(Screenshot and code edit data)
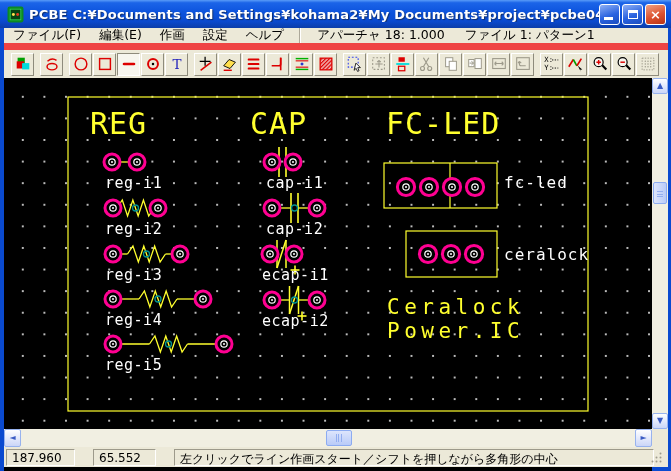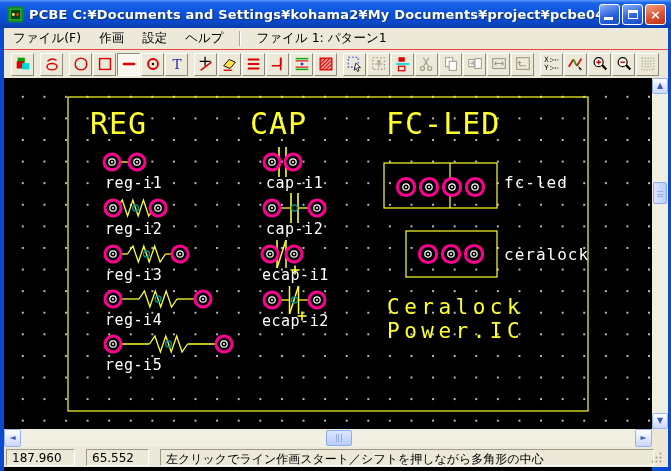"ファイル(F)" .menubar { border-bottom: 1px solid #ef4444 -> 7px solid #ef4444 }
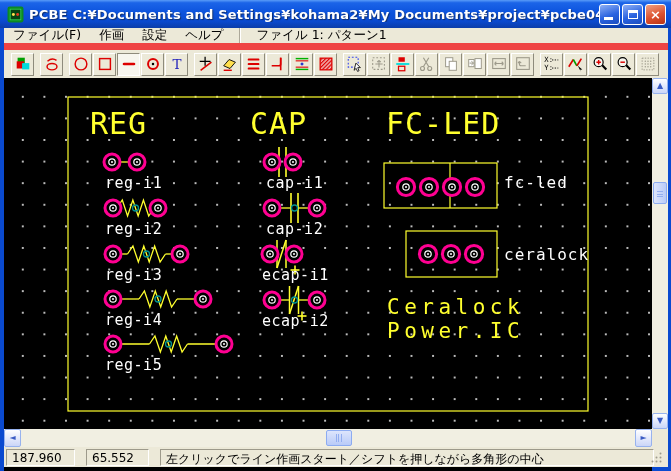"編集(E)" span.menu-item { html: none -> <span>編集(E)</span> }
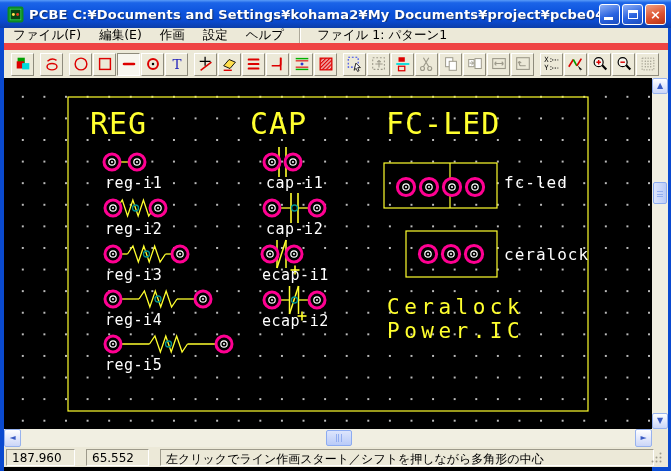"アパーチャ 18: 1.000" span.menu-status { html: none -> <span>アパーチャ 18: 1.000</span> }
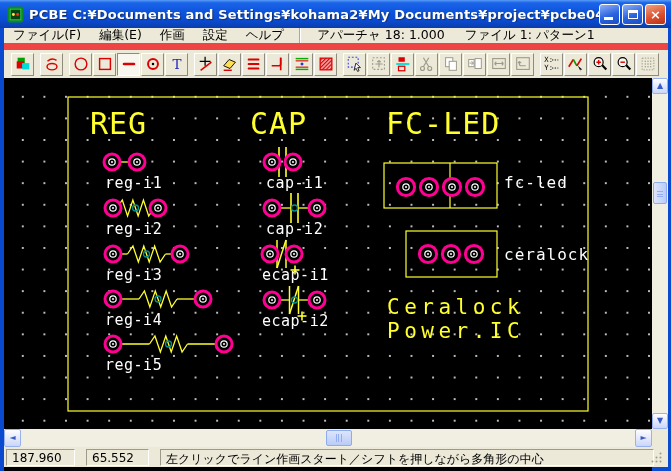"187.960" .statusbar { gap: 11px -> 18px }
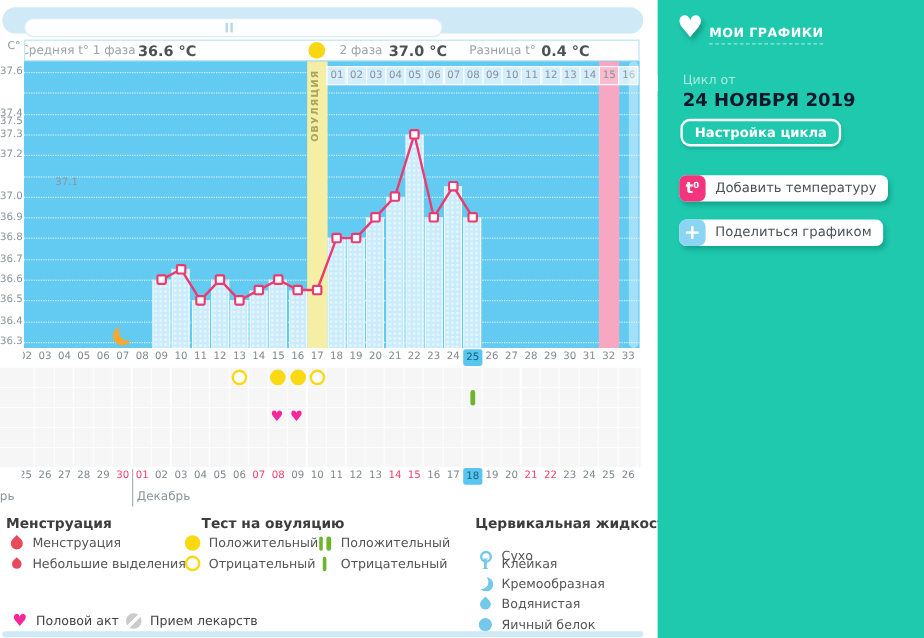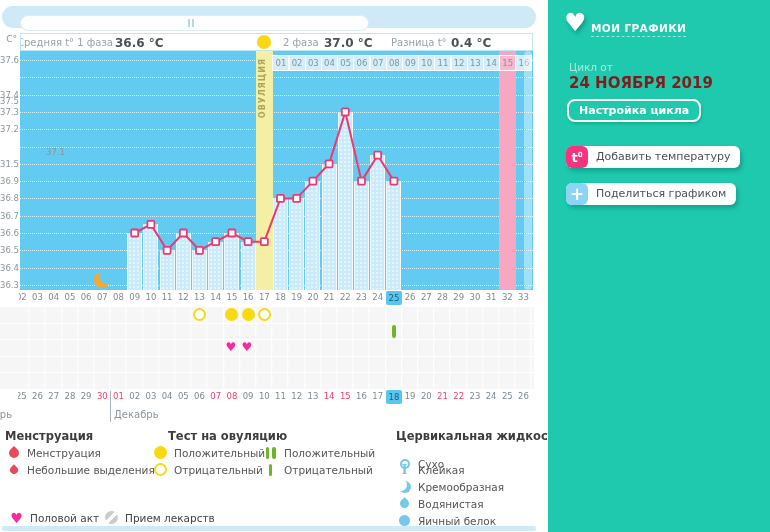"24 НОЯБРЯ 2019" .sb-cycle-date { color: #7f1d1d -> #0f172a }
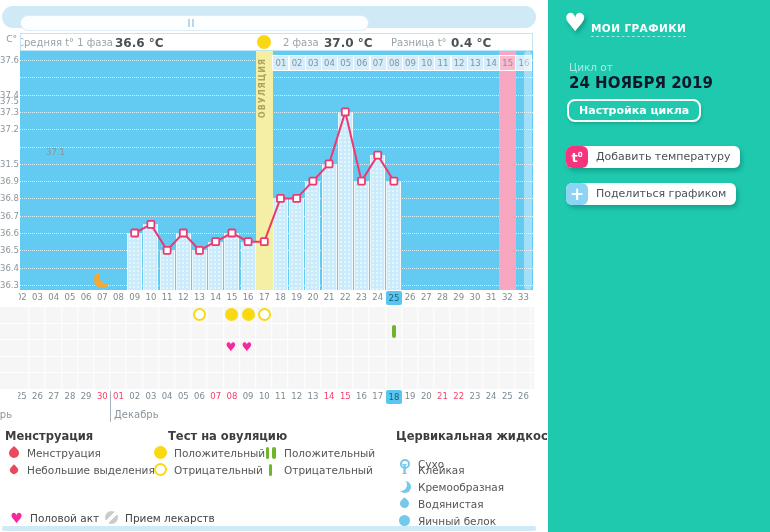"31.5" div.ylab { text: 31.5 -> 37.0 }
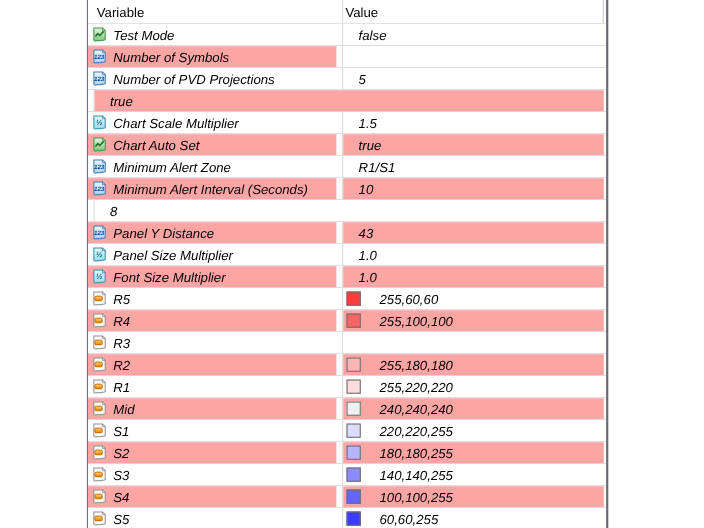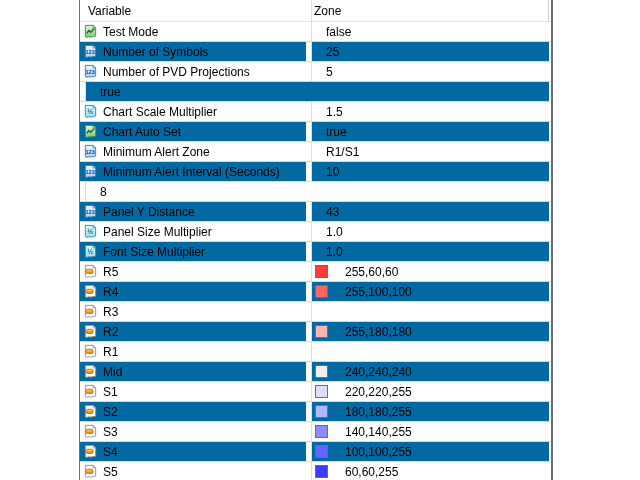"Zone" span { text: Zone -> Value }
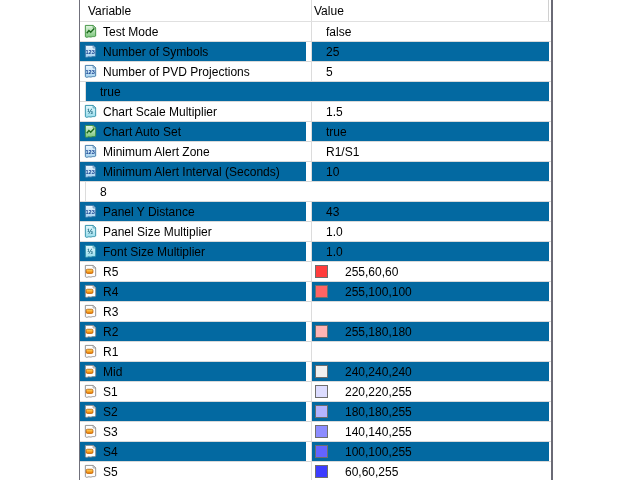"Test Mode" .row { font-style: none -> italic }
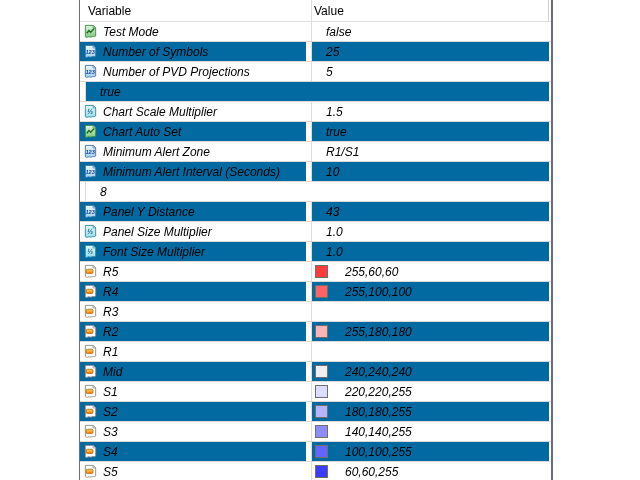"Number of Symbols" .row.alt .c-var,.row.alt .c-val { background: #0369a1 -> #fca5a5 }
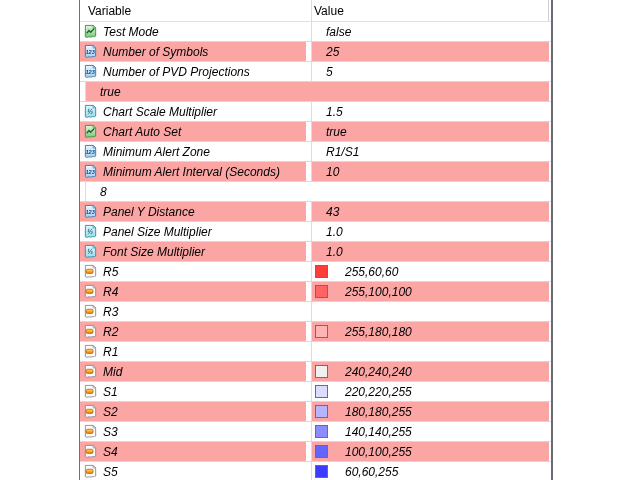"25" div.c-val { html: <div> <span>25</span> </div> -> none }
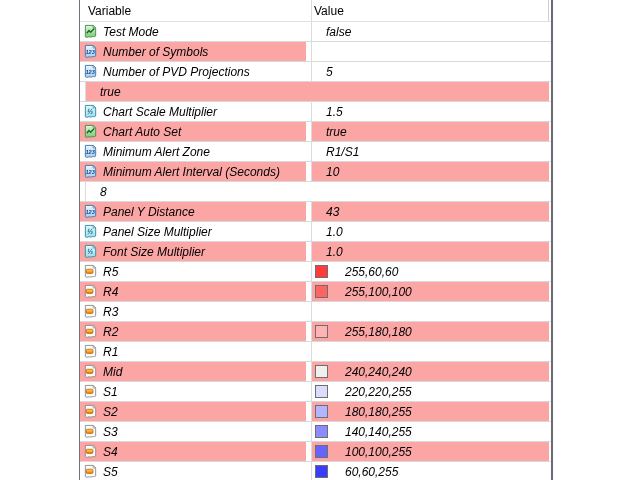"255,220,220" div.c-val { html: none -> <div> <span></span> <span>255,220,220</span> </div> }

### What this task involves
All lines from the one containing "background: #0369a1 ->" through the end of the data are to be restated exactly, with nothing else and without the pictures.

### Worked solution
"Number of Symbols" .row.alt .c-var,.row.alt .c-val { background: #0369a1 -> #fca5a5 }
"25" div.c-val { html: <div> <span>25</span> </div> -> none }
"255,220,220" div.c-val { html: none -> <div> <span></span> <span>255,220,220</span> </div> }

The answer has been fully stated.